The soldiers on whom Chernov focuses are members of Ukraine's 3rd Assault Brigade. They have a mission: to liberate the village of Andriivka, in the Donetsk region, and hoist the blue-and-yellow flag above it. Their sole route to this village is through a narrow strip of forest with flat, open fields either side. The wood, with its sketchy cover, is both their protection and, in many cases, their grave. The painful, dangerous advance through this 2km provides the structure of the film. And yet, for all that the film borrows the conventions of a thriller for its propulsive plotline, it is its tenderness, both in its gaze and in the relationships between the men that it depicts, that really destroyed me.
This tenderness, this melancholia, is partly a result of what happened after the shoot, Chernov tells me: during the months of editing, most of the men he focused on were killed. In the film they do indeed raise the flag over Andriivka, or what was left of it, which was piles of abject rubble. But in 2024 it was lost again. And so 2,000 Meters to Andriivka may be a thriller of sorts. But on a deeper level, it is a lament and a memorial. "The film slowly became more about honouring memory, honouring names," says Chernov. The news of the deaths trickled in while he was standing on red carpets for 20 Days in Mariupol. One reached him while he was in London picking up a Bafta. "There was always guilt," he says, "there was always a feeling of the absurd to know what's happening with those men and boys while I was experiencing the normality of the world outside Ukraine."
He talks about the Ukrainian premiere of 2,000 Meters to Andriivka, in Kyiv in May. The relatives of the dead men came. They had not seen the movie in advance. One of the characters, whose callsign, or military nickname, was Sheva, talks about his wife in the film. After the screening - which was followed by a 10-minute standing ovation - that woman came to Chernov, he says, and told him: "Thank you: now I will be able to show his grandson who his grandfather was." He adds: "I could strip this film down to one basic meaning: which is of being able to salvage at least pieces of these people's lives, for their families."
What is so touching about the moments in which we get to know Sheva is that he comes across as anything but conventionally heroic. He even asks Chernov to stop filming him: he hasn’t done anything worth recording yet, he says. But despite his evident fear, he is doing it anyway: which some might say was the definition of true bravery.

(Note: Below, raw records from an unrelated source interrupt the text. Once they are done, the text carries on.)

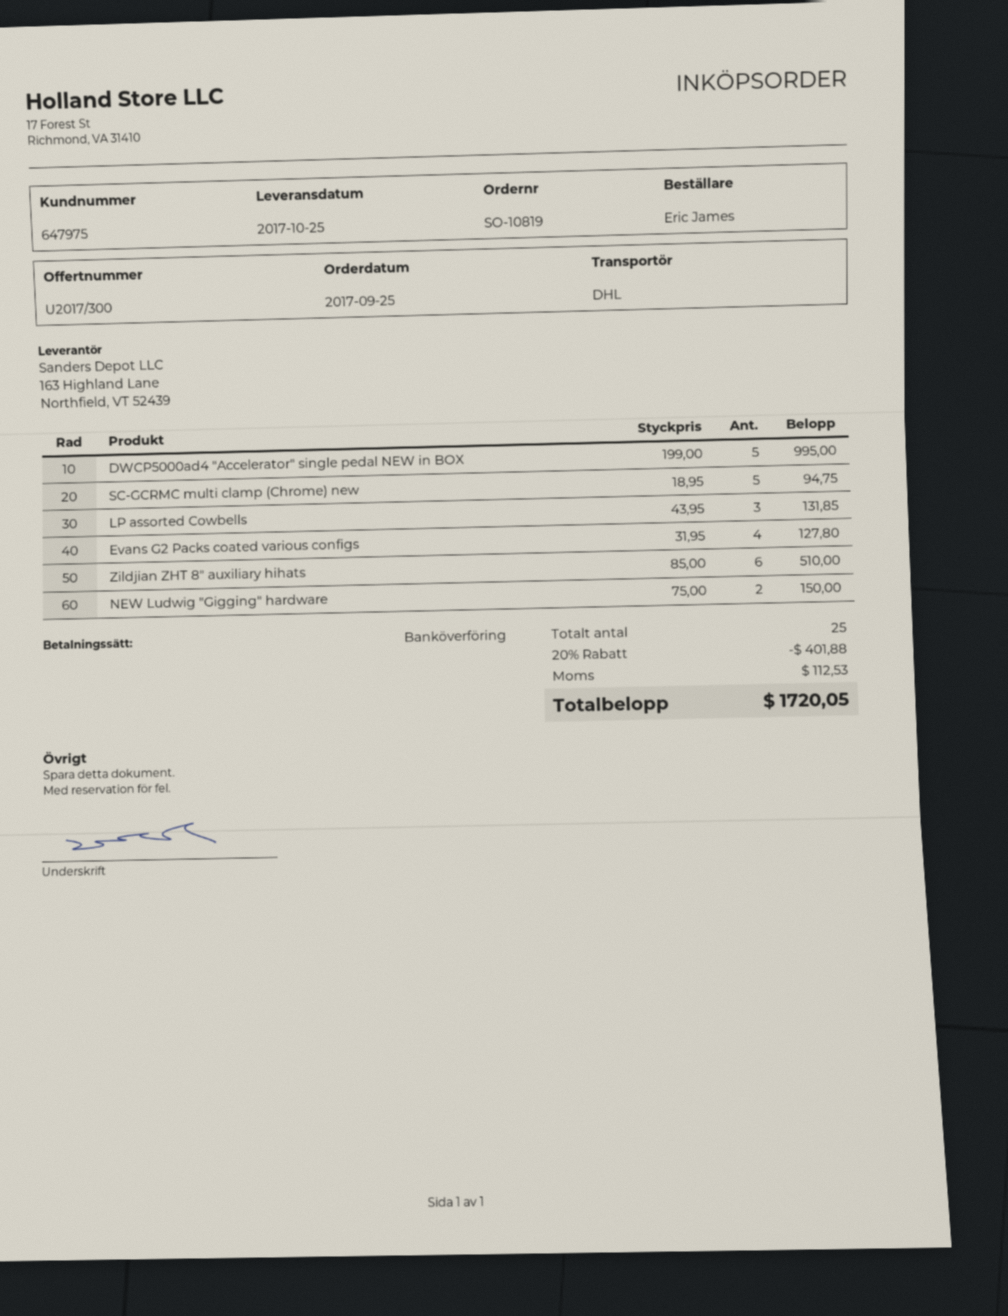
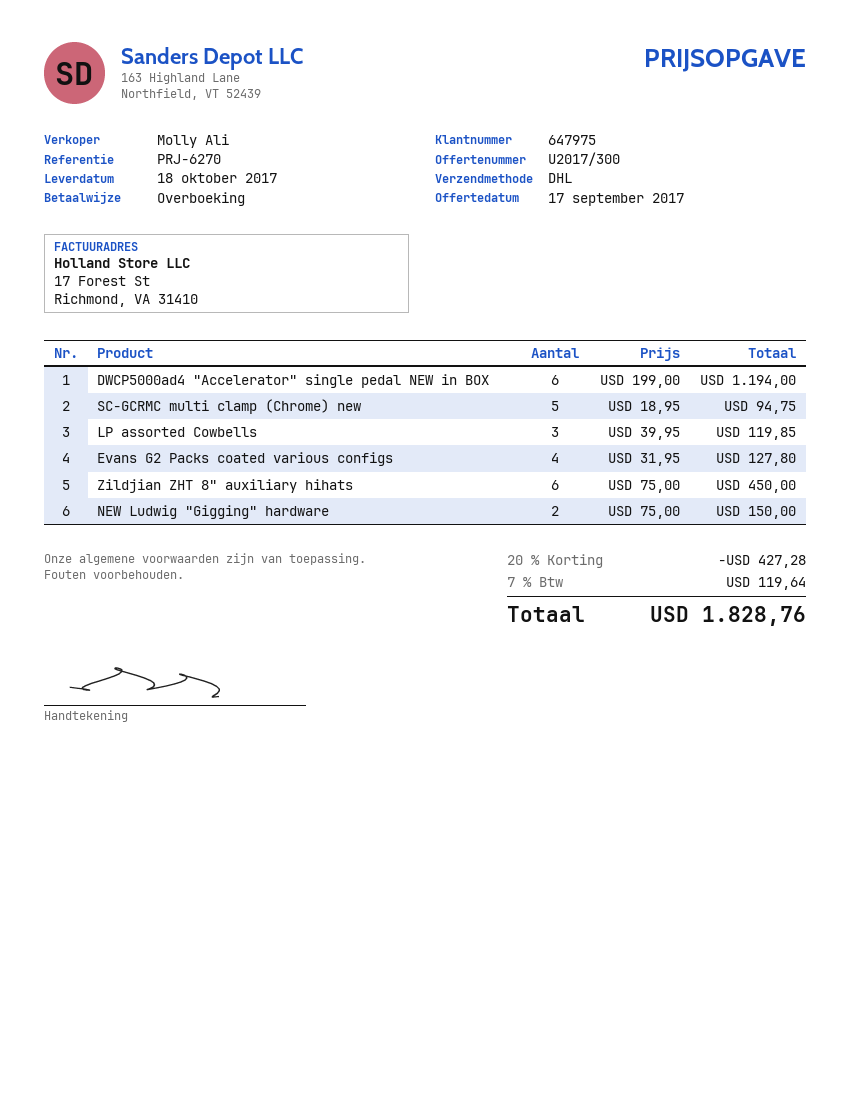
delivery date: 2017-10-25 -> 2017-10-18
DWCP5000ad4 "Accelerator" single pedal NEW in BOX: 5 x 199.00 = 995.00 -> 6 x 199.00 = 1194.00
LP assorted Cowbells: 3 x 43.95 = 131.85 -> 3 x 39.95 = 119.85
Zildjian ZHT 8" auxiliary hihats: 6 x 85.00 = 510.00 -> 6 x 75.00 = 450.00
discount: 20% = 401.88 -> 20% = 427.28
tax: 112.53 -> 119.64
total: 1720.05 -> 1828.76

One night in Kyiv, a Ukrainian friend asked me if I thought the film was anti-war. It is a good question. It is clear from Chernov’s work that he hates war – and he told me so, in so many words. But to call it anti-war would be a category error. It is true that there is absolutely no glory in 2,000 Meters. It is true that it dares to show us the pain of wounded men, their deaths, ordinary humans, who had ordinary jobs before the invasion, bleeding out for a few metres of Ukrainian soil. It is true that the men’s goal might seem futile – raising a Ukrainian flag over a pile of ruined houses is a strange kind of “liberation” for the village of Andriivka, which has become a mere name, rather than any kind of community. But Chernov shows deep respect and empathy for the fighters who, with tight-lipped determination, are trying to fend off Russia’s violent and pointless aggression. War came to them – to their homes, to their families, to their land – and they are having to fight it.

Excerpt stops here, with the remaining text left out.